• _THE INPUT_:
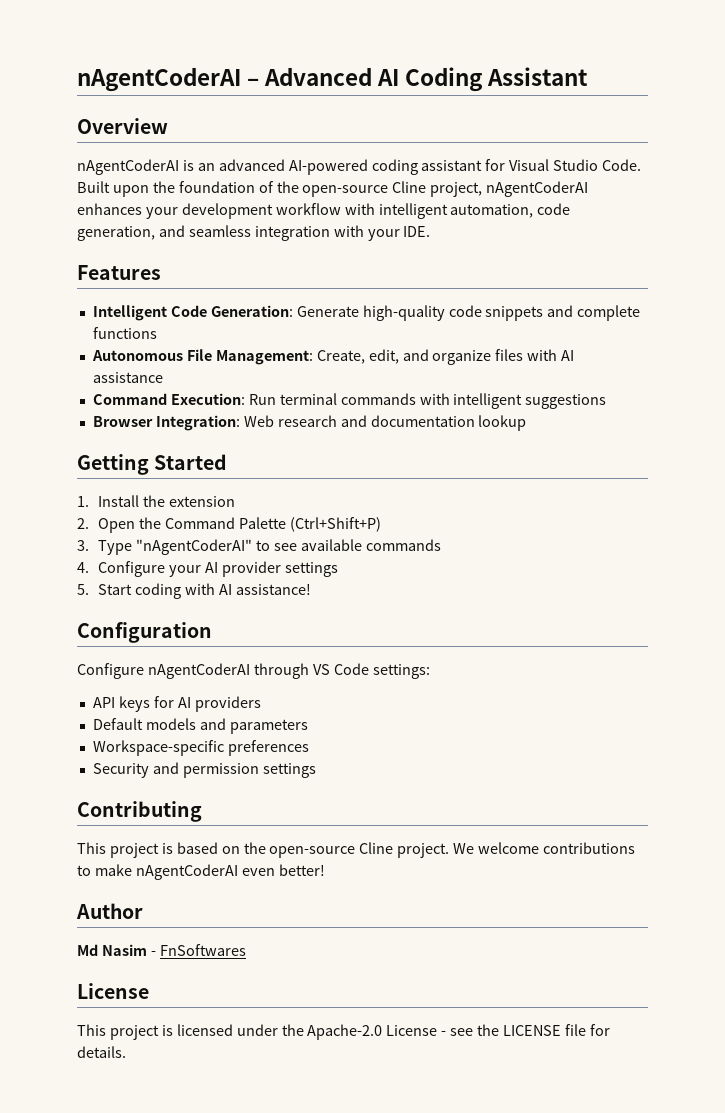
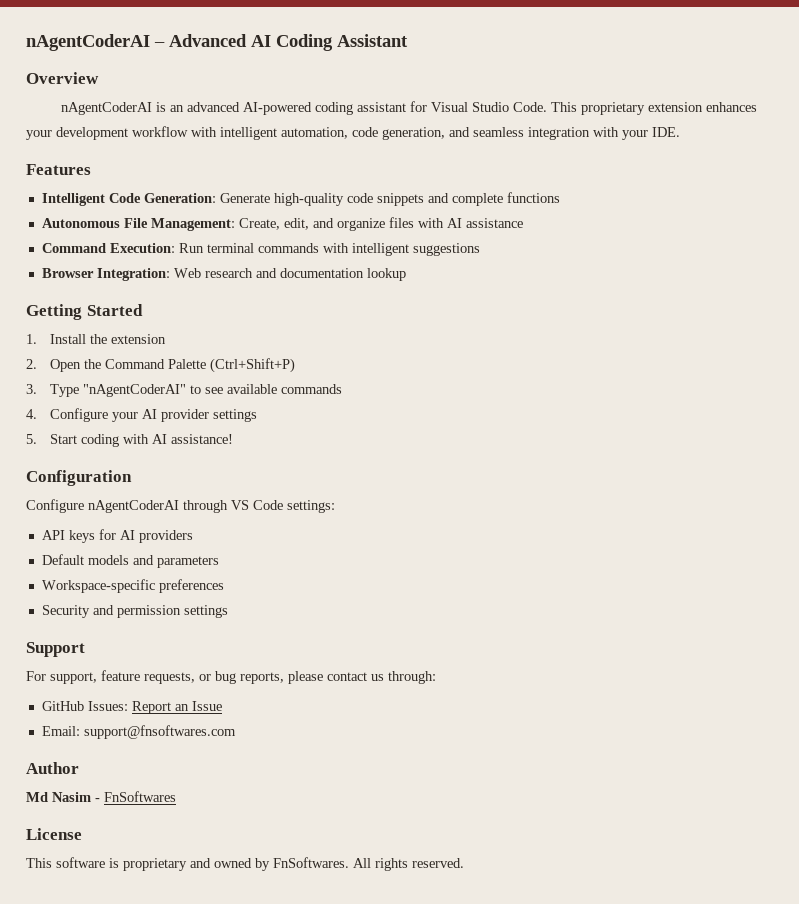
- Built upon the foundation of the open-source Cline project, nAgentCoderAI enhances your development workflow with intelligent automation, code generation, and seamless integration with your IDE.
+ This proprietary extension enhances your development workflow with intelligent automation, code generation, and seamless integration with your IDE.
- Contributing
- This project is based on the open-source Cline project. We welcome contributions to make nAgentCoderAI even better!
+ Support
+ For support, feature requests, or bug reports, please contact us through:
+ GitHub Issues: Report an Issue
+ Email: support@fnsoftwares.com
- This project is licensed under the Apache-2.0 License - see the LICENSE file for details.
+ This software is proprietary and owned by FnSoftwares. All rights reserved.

• _WHAT YOU WILL DO_: Give back the full listing exactly, with pictures dropped.

• _RESPONSE TO THE TASK_:
- Built upon the foundation of the open-source Cline project, nAgentCoderAI enhances your development workflow with intelligent automation, code generation, and seamless integration with your IDE.
+ This proprietary extension enhances your development workflow with intelligent automation, code generation, and seamless integration with your IDE.
- Contributing
- This project is based on the open-source Cline project. We welcome contributions to make nAgentCoderAI even better!
+ Support
+ For support, feature requests, or bug reports, please contact us through:
+ GitHub Issues: Report an Issue
+ Email: support@fnsoftwares.com
- This project is licensed under the Apache-2.0 License - see the LICENSE file for details.
+ This software is proprietary and owned by FnSoftwares. All rights reserved.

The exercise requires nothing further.